[Extracted records]
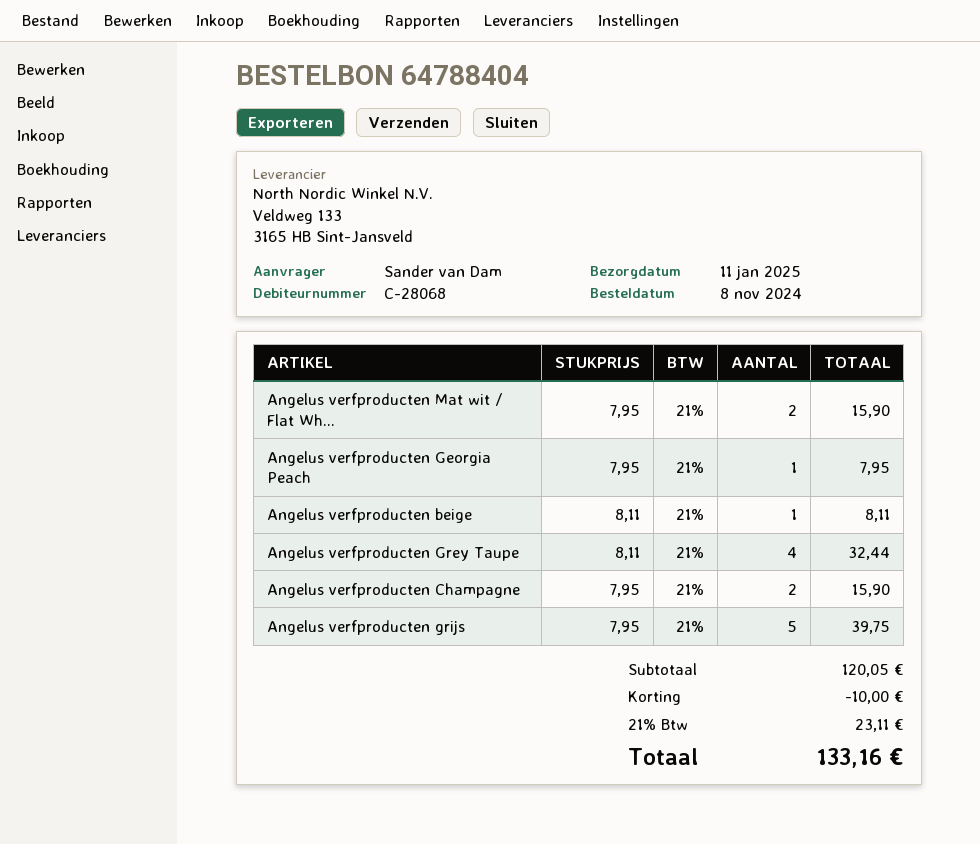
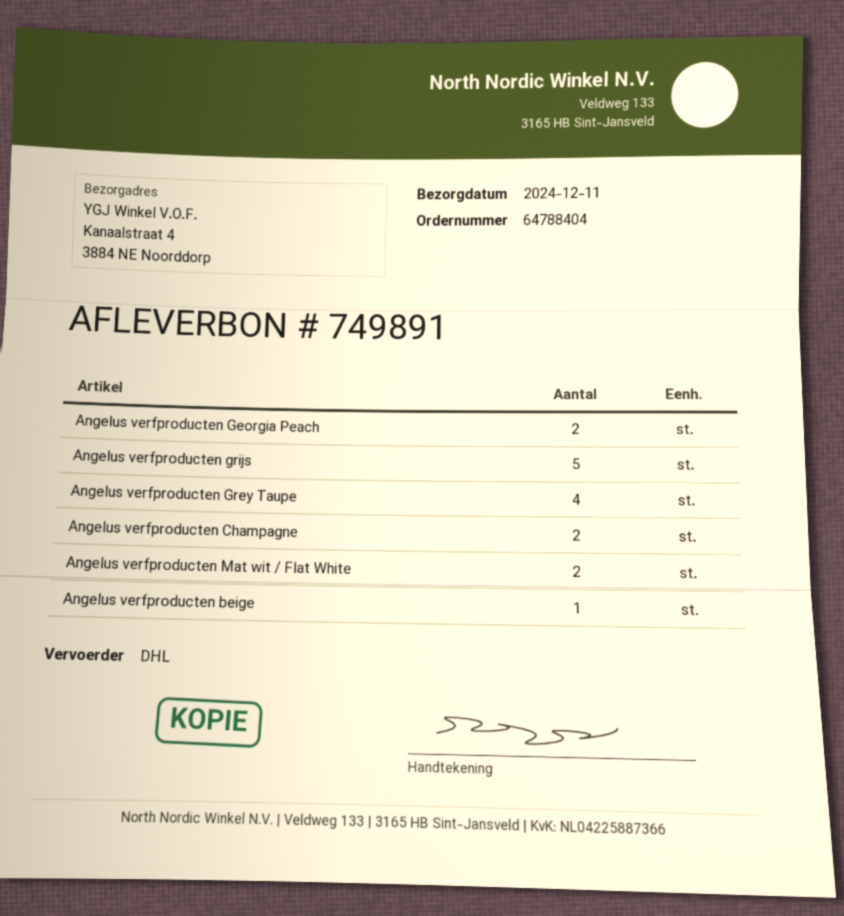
delivery date: 2025-01-11 -> 2024-12-11
Angelus verfproducten Georgia Peach: 1 -> 2

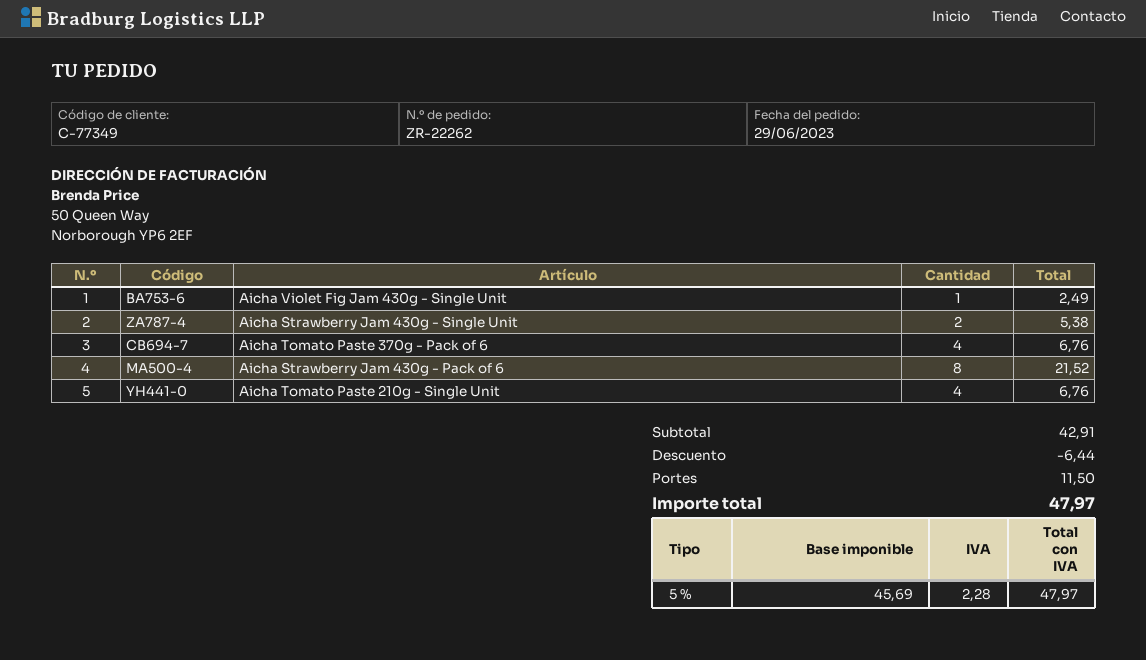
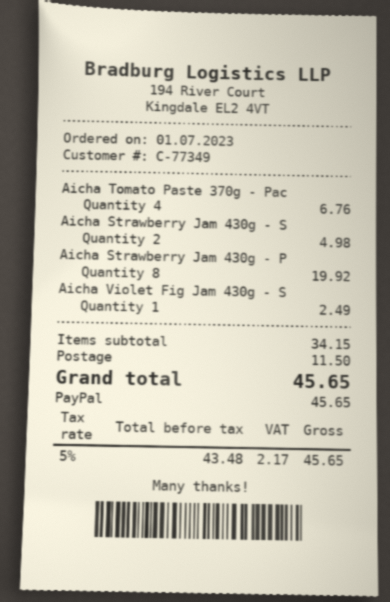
order date: 2023-06-29 -> 2023-07-01
Aicha Strawberry Jam 430g - Single Unit: 2 for 5.38 -> 2 for 4.98
Aicha Strawberry Jam 430g - Pack of 6: 8 for 21.52 -> 8 for 19.92
Aicha Tomato Paste 210g - Single Unit: 4 for 6.76 -> none
subtotal: 42.91 -> 34.15
discount: 6.44 -> none
net: 45.69 -> 43.48
tax: 5% = 2.28 -> 5% = 2.17
total: 47.97 -> 45.65

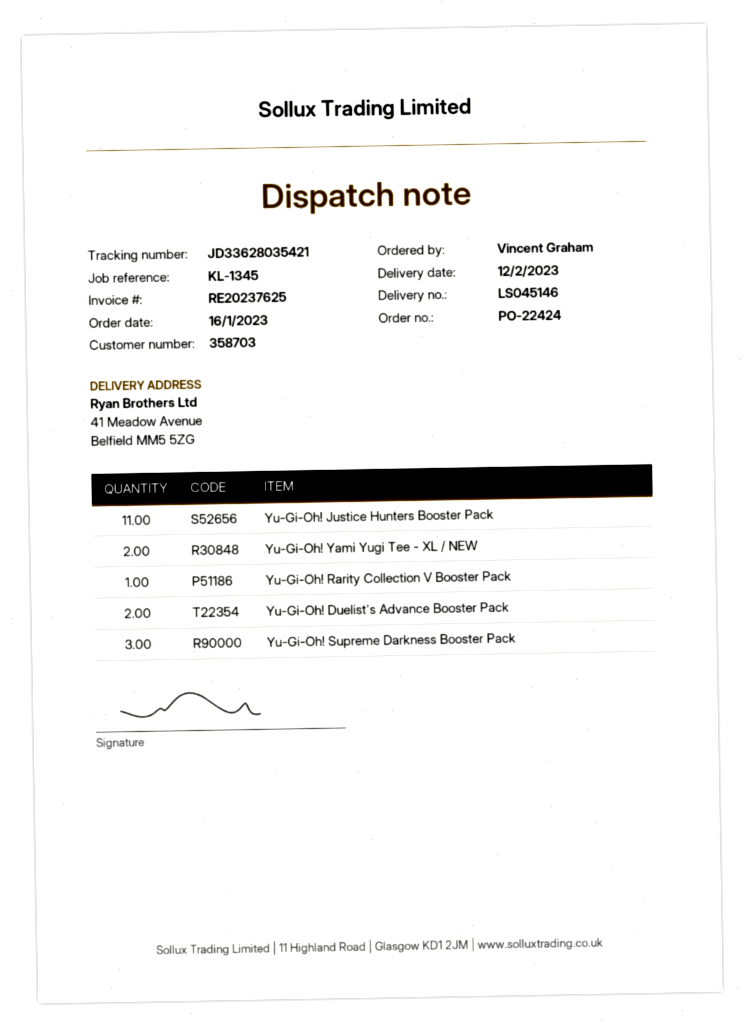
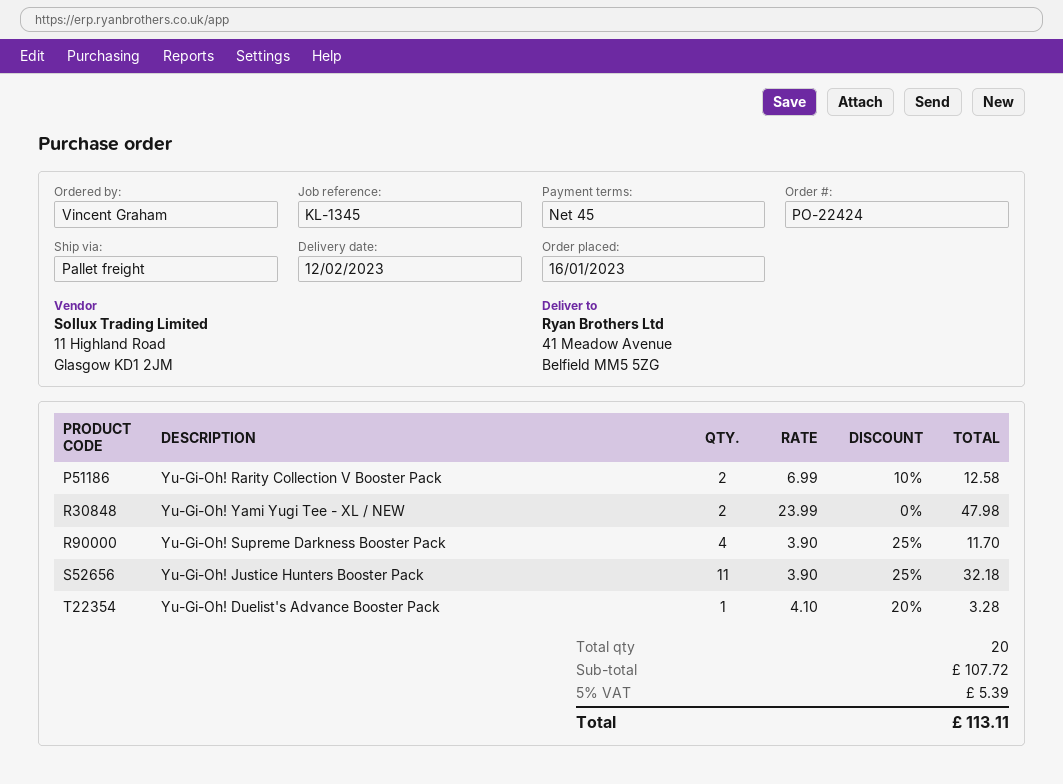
Yu-Gi-Oh! Rarity Collection V Booster Pack: 1 -> 2
Yu-Gi-Oh! Duelist's Advance Booster Pack: 2 -> 1
Yu-Gi-Oh! Supreme Darkness Booster Pack: 3 -> 4

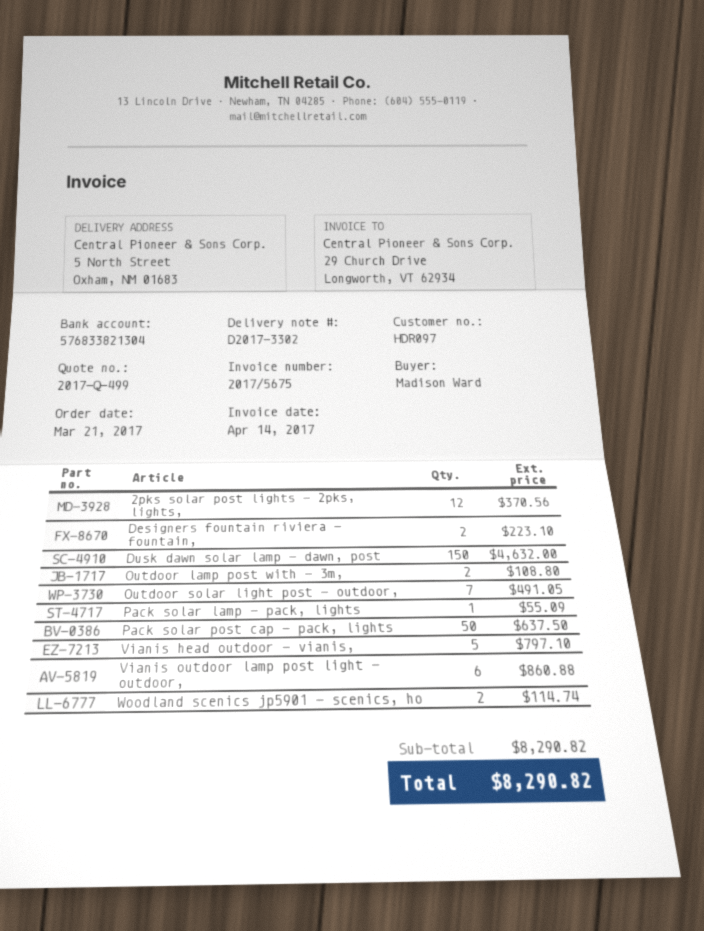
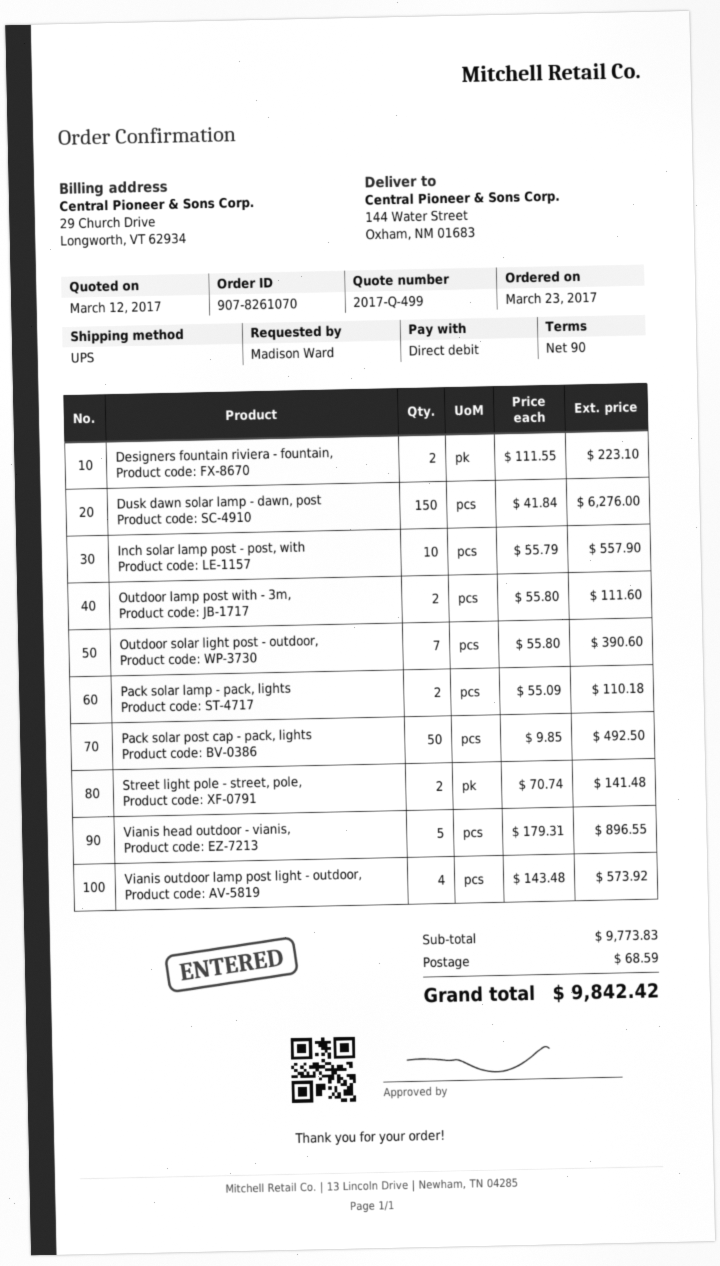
order date: 2017-03-21 -> 2017-03-23
ship to: 5 North Street, Oxham, NM 01683 -> 144 Water Street, Oxham, NM 01683
2pks solar post lights - 2pks, lights,: 12 for 370.56 -> none
Dusk dawn solar lamp - dawn, post: 150 for 4632.00 -> 150 for 6276.00
Outdoor lamp post with - 3m,: 2 for 108.80 -> 2 for 111.60
Outdoor solar light post - outdoor,: 7 for 491.05 -> 7 for 390.60
Pack solar lamp - pack, lights: 1 for 55.09 -> 2 for 110.18
Pack solar post cap - pack, lights: 50 for 637.50 -> 50 for 492.50
Vianis head outdoor - vianis,: 5 for 797.10 -> 5 for 896.55
Vianis outdoor lamp post light - outdoor,: 6 for 860.88 -> 4 for 573.92
Woodland scenics jp5901 - scenics, ho: 2 for 114.74 -> none
Inch solar lamp post - post, with: none -> 10 for 557.90
Street light pole - street, pole,: none -> 2 for 141.48
subtotal: 8290.82 -> 9773.83
shipping: none -> 68.59
total: 8290.82 -> 9842.42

◆ DIRECTIONS FOR THIS TASK
Say how many lines of these records hold the string "solar", giving the number and no other words.

◆ PROBLEM SOLUTION
6